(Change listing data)
Content starts
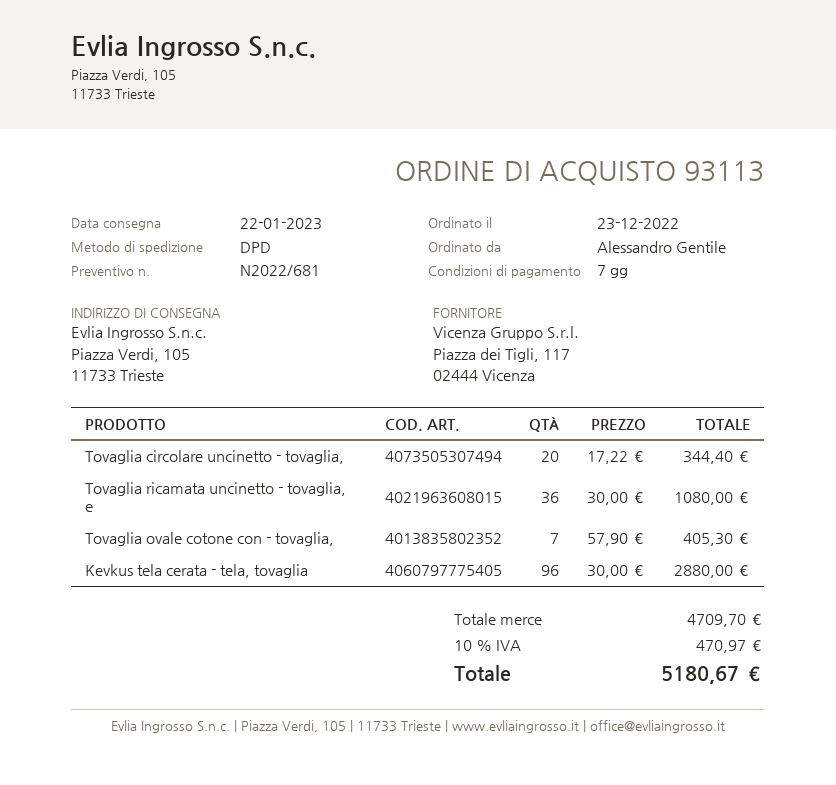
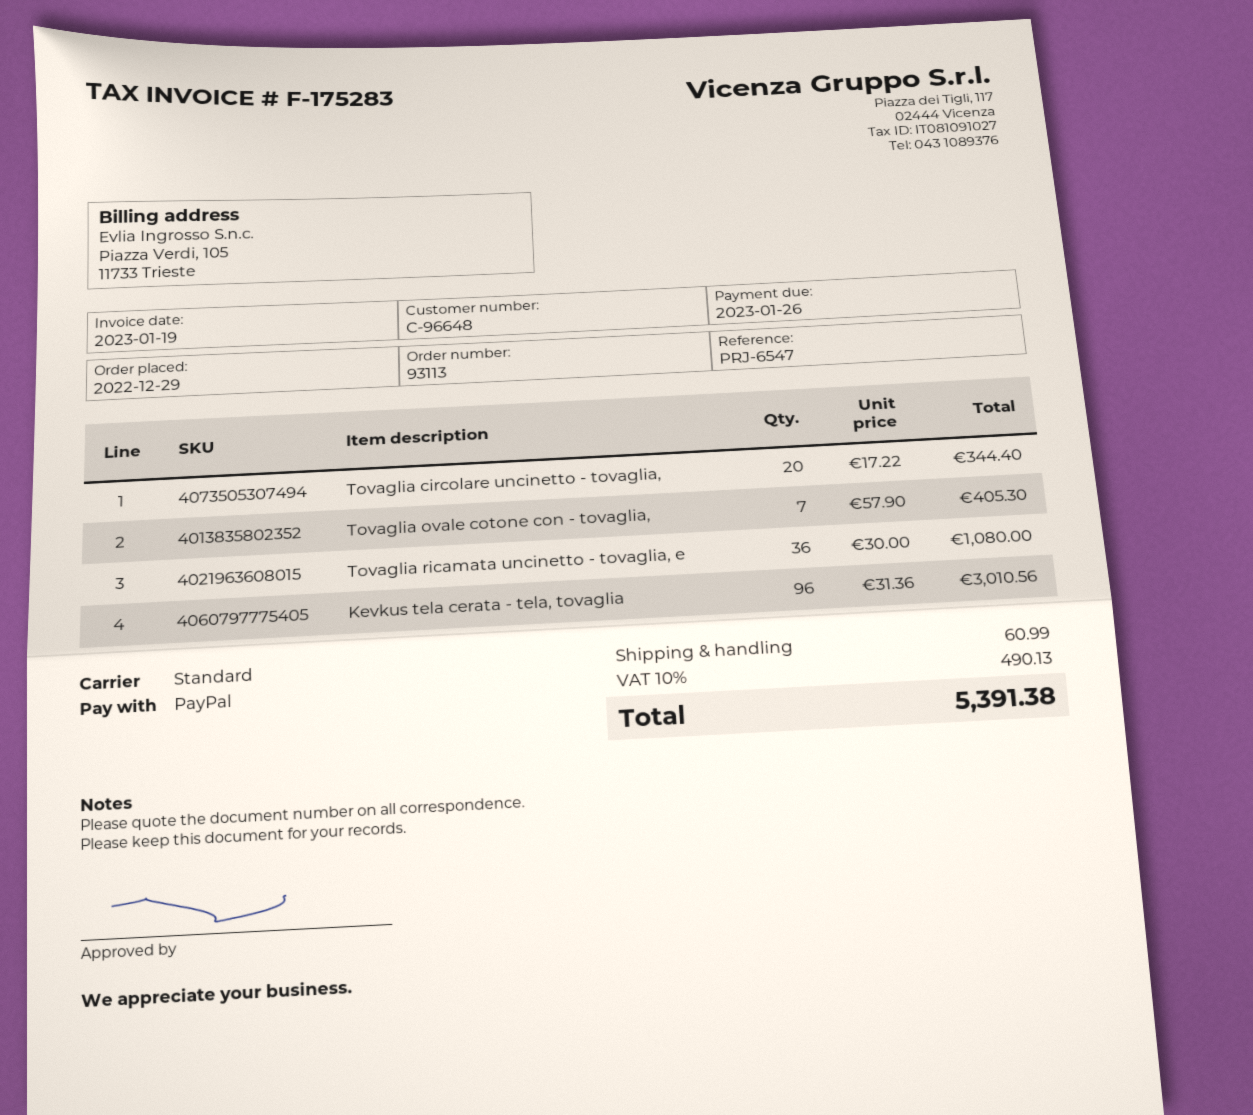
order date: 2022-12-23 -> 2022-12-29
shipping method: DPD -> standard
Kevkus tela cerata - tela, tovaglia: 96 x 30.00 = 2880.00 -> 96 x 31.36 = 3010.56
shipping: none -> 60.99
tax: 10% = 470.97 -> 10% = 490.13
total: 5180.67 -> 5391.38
Content ends
Content starts
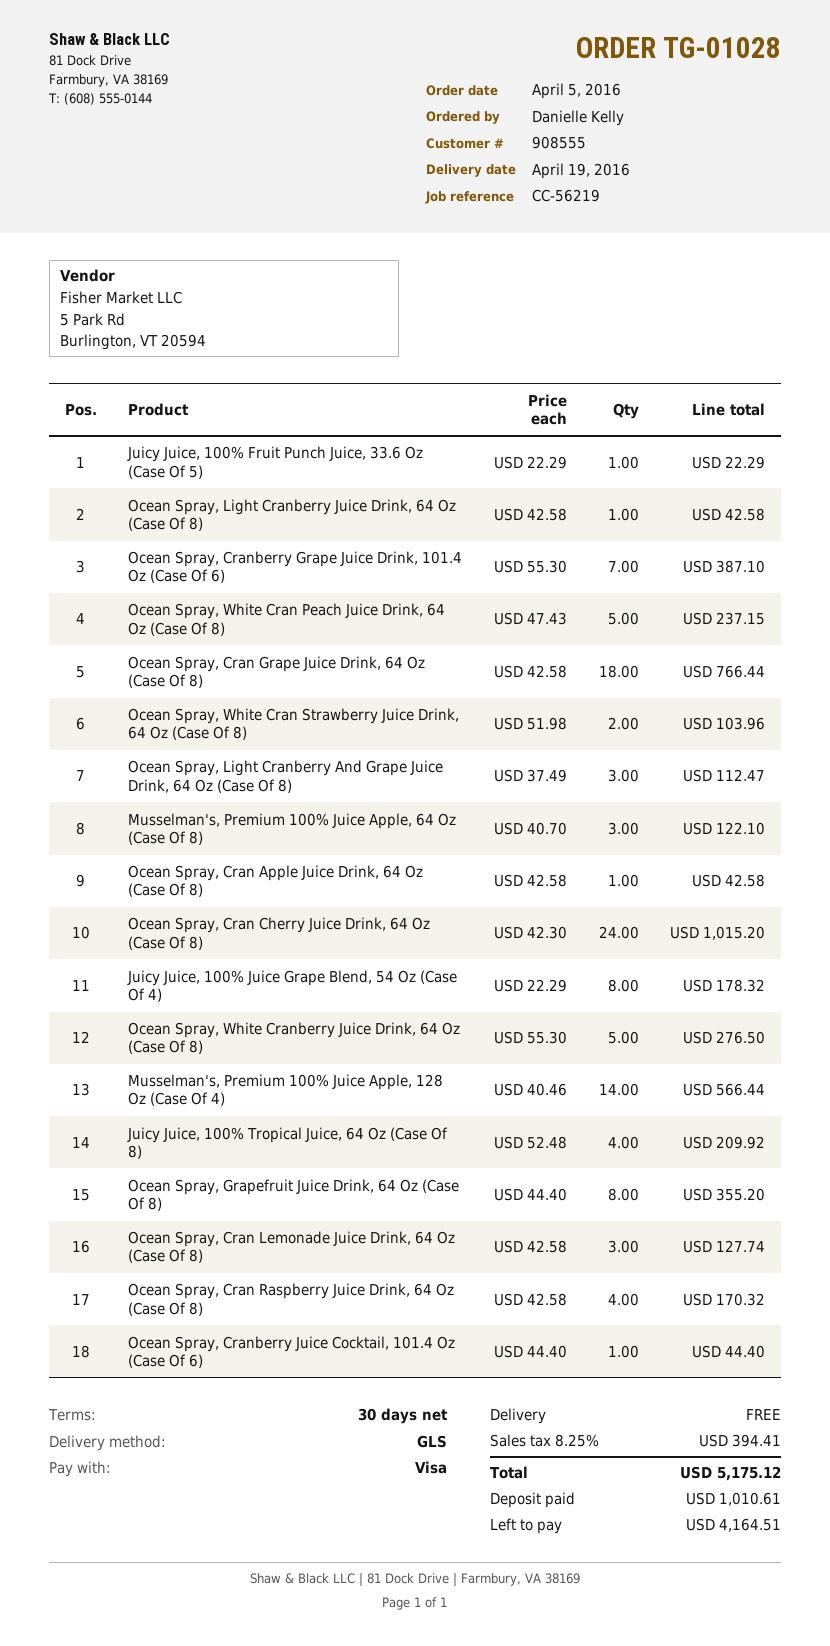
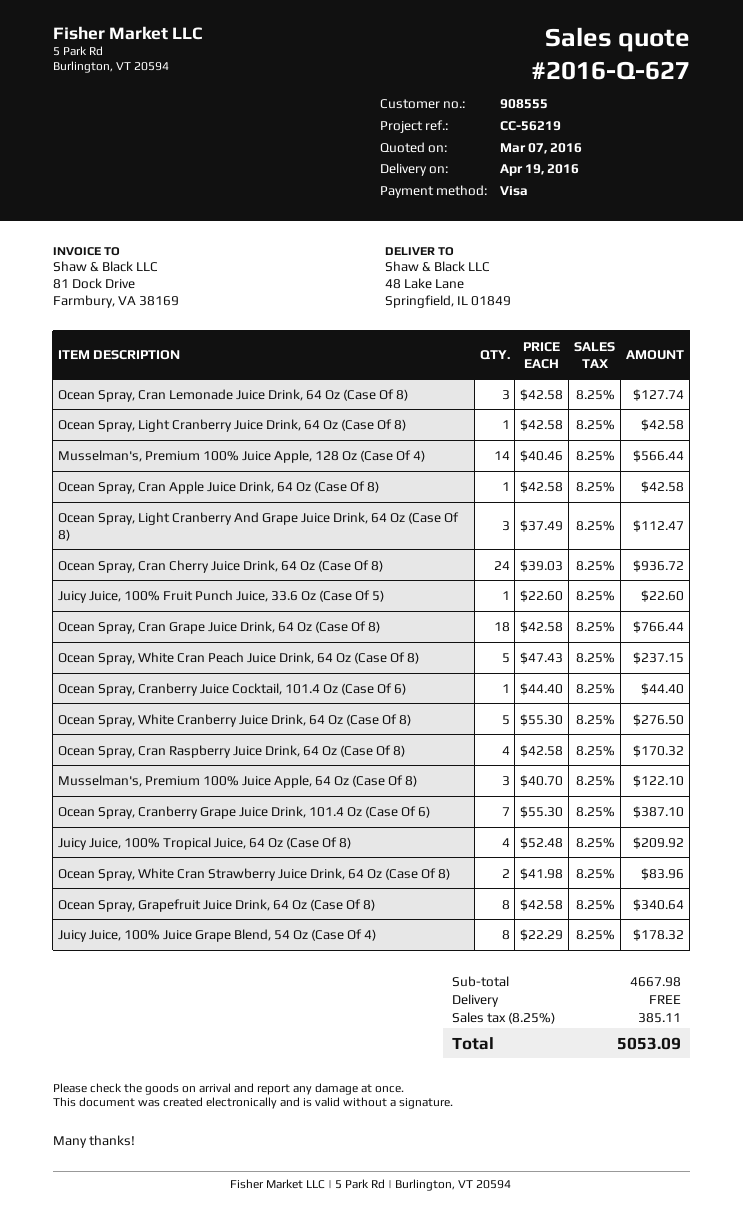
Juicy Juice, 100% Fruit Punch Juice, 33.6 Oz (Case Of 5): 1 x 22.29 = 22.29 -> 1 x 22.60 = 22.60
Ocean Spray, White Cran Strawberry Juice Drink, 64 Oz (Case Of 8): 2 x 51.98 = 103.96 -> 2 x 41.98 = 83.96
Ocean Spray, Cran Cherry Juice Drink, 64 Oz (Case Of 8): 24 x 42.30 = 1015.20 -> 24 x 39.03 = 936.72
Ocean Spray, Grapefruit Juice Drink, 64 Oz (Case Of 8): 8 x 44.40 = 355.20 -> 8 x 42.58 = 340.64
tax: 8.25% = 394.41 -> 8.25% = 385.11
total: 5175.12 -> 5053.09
Content ends
Content starts
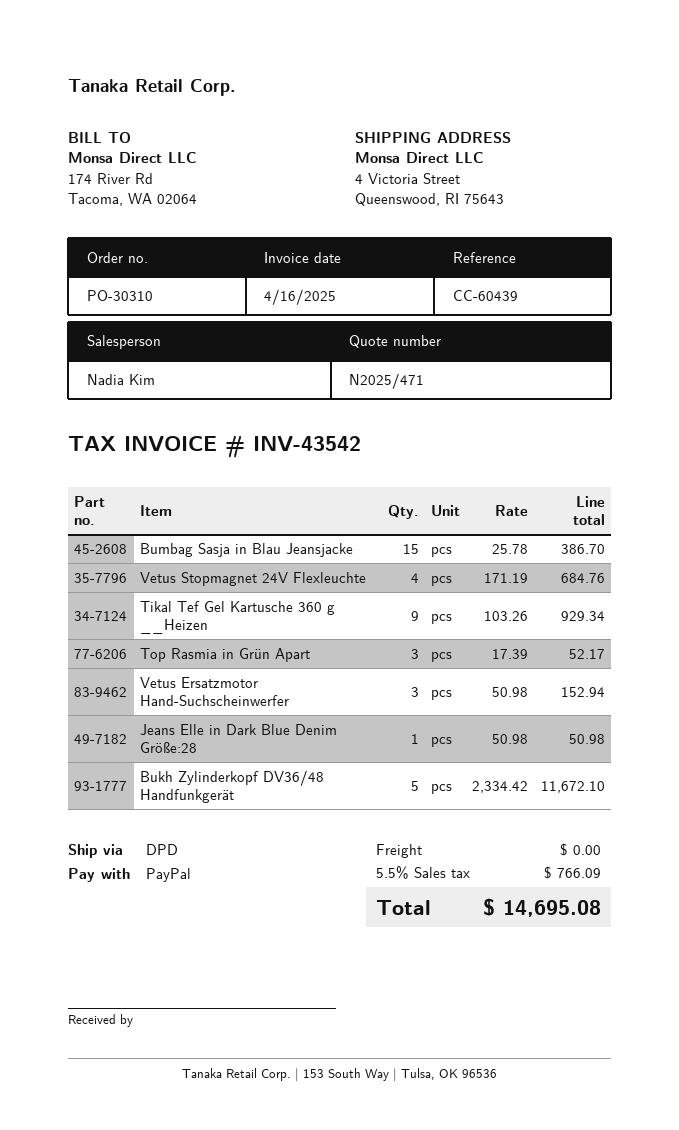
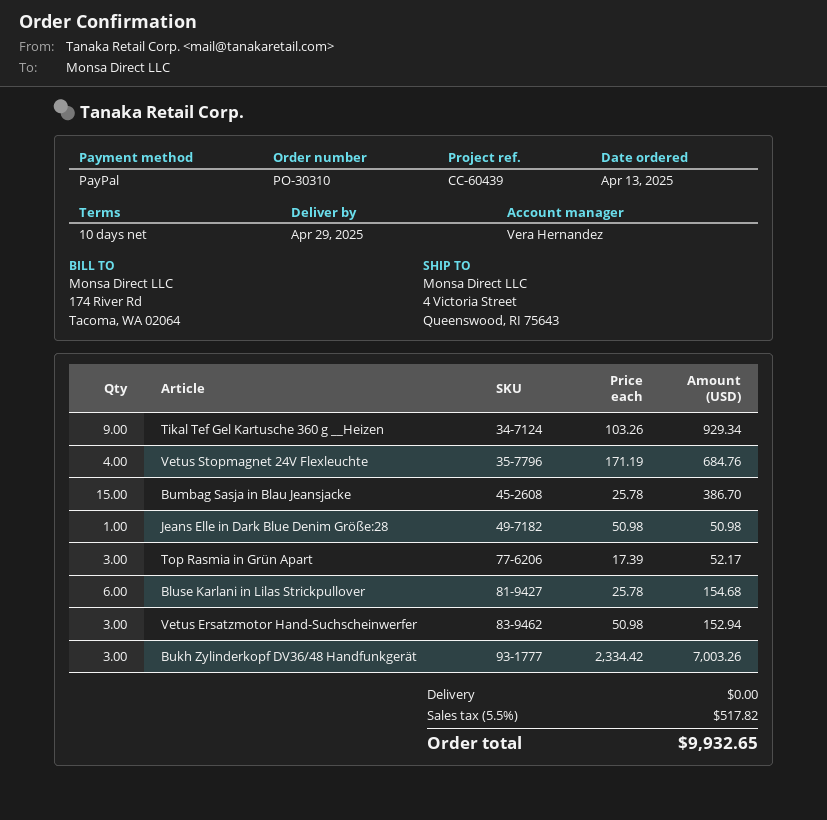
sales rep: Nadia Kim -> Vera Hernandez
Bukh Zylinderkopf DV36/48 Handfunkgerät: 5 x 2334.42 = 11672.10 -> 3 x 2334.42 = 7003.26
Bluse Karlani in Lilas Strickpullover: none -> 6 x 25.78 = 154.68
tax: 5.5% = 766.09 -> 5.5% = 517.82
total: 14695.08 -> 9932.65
Content ends
Looking at the data above, return every line from the one with "order date: 2022-12-23 -> 2022-12-29" down to the one with "total: 5180.67 -> 5391.38", exactly and inclusively.

order date: 2022-12-23 -> 2022-12-29
shipping method: DPD -> standard
Kevkus tela cerata - tela, tovaglia: 96 x 30.00 = 2880.00 -> 96 x 31.36 = 3010.56
shipping: none -> 60.99
tax: 10% = 470.97 -> 10% = 490.13
total: 5180.67 -> 5391.38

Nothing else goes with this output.